The third threat to cyber security is the connection between a medical device and the network, whether it’s Wi-Fi or 5G. As medical devices turn out to be more connected, there may be an increased risk of malware that’s well-known in other industries that might soon find its way into healthcare. Wong pointed to a 2014 case where Goal leaked sensitive customer information after installing an HVAC system that was infected with malware.
While there aren’t any known cases of such cases via medical devices used at home yet, it could be a matter of time and older devices that should not updated recurrently are more in danger. In hospitals, old operating systems make some medical devices vulnerable to attacks. Some medical imaging systems, which may have a life cycle of greater than 20 years, still run on Windows 98 with none security patches, and there have been cases where MRI scanners or X-ray machines have been hacked to run cryptocurrency mining operations without the knowledge of the health service.
Device adjustment
Legislators and healthcare leaders are pushing for more medical device safety guidelines and regulations.
Last April, Senators introduced the PATCH Act to require medical device manufacturers searching for FDA approval to fulfill certain cybersecurity requirements and maintain security updates and patches. Recently passed in late 2022, the $1.65 trillion cumulative measures bill included latest requirements for the cybersecurity of medical devices. Experts said the provisions of the Act don’t go so far as the necessities of the PATCH Act, but are still significant.
An FDA spokesperson told CNBC that the brand new cybersecurity provisions within the omnibus act represent a major step forward within the FDA’s oversight of cybersecurity in the protection and effectiveness of medical devices. Among the many regulations, manufacturers can have to implement plans and processes to reveal vulnerabilities. Device manufacturers can even need to offer timely security updates and patches to devices and related systems to handle “critical vulnerabilities that pose an uncontrollable risk.”

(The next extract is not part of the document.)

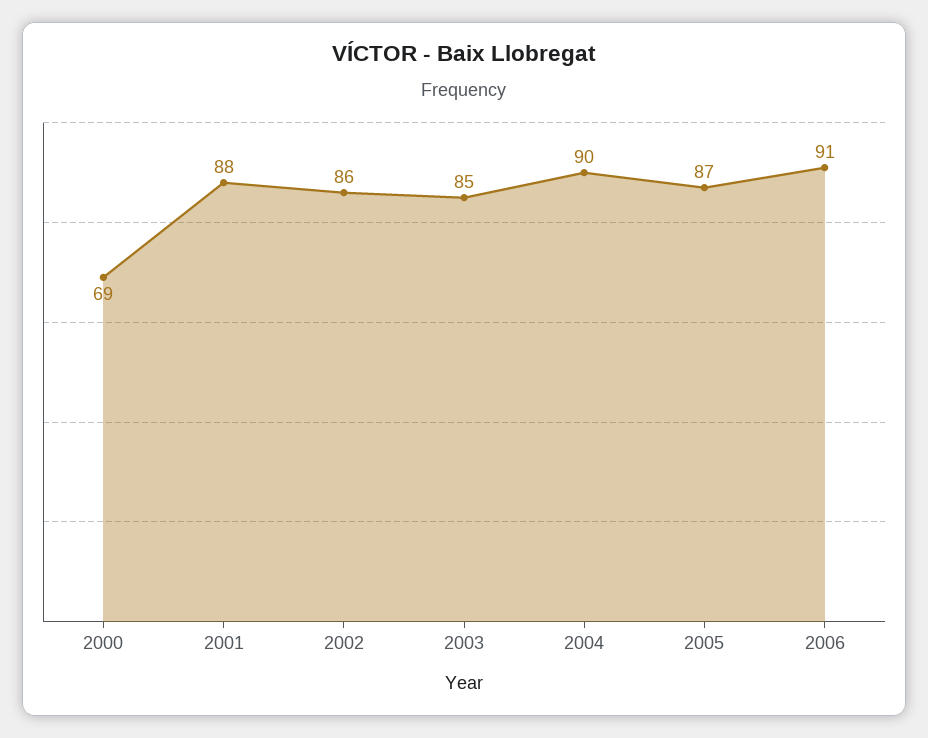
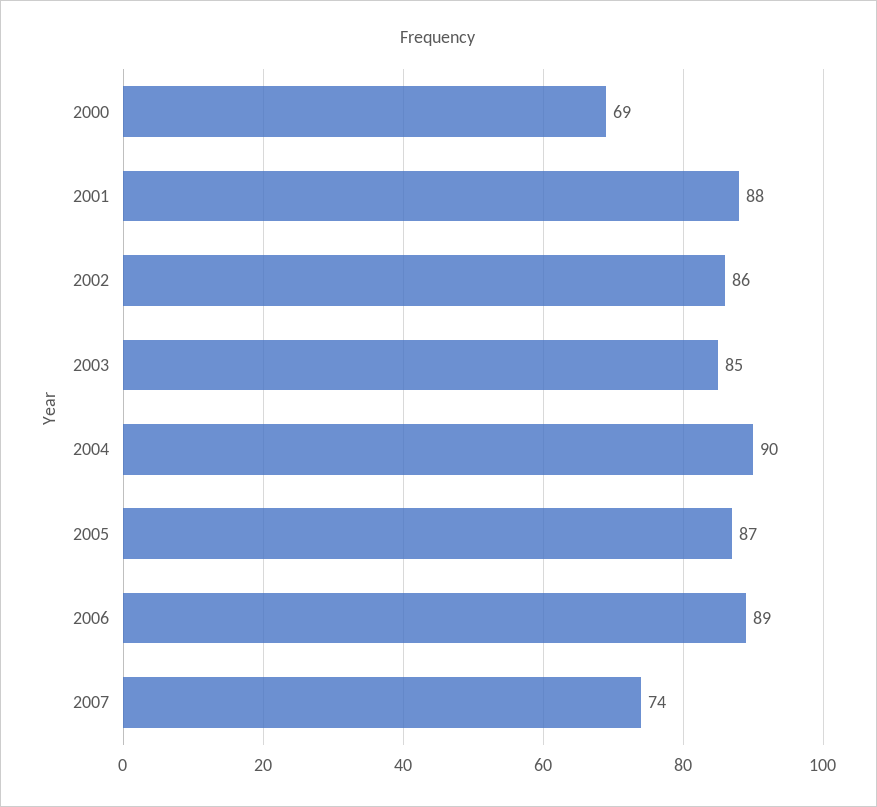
2006: 91 -> 89
2007: none -> 74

How one can stay on top of things as a consumer
As doctors increasingly prescribe glucometers and insulin pumps not just for type 1 diabetes, but additionally for the rather more common type 2 diabetes, consumers who’re wondering whether to make use of such a tool can start by checking the manufacturer’s website for cybersecurity statements and HIPAA compliant to guard their private healthcare information. They also can ask their doctors about safety, although cybersecurity experts say there remains to be work to be done to enhance education about these risks amongst healthcare professionals.

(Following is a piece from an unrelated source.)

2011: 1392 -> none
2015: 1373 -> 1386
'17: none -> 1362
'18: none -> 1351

Consumers with an internet-connected medical device should register with the manufacturer to receive security update notifications. It’s also crucial to follow basic cyber hygiene at home as many devices at the moment are connecting to Wi-Fi. Make certain your Wi-Fi network is protected with a powerful password, and use a powerful company website username and password when you’re sharing or downloading data. More and more consumers at the moment are also selecting to make use of a password manager to store all their web login information. Since devices can interact with other devices over Wi-Fi, ensure that your house laptops and phones are also secure.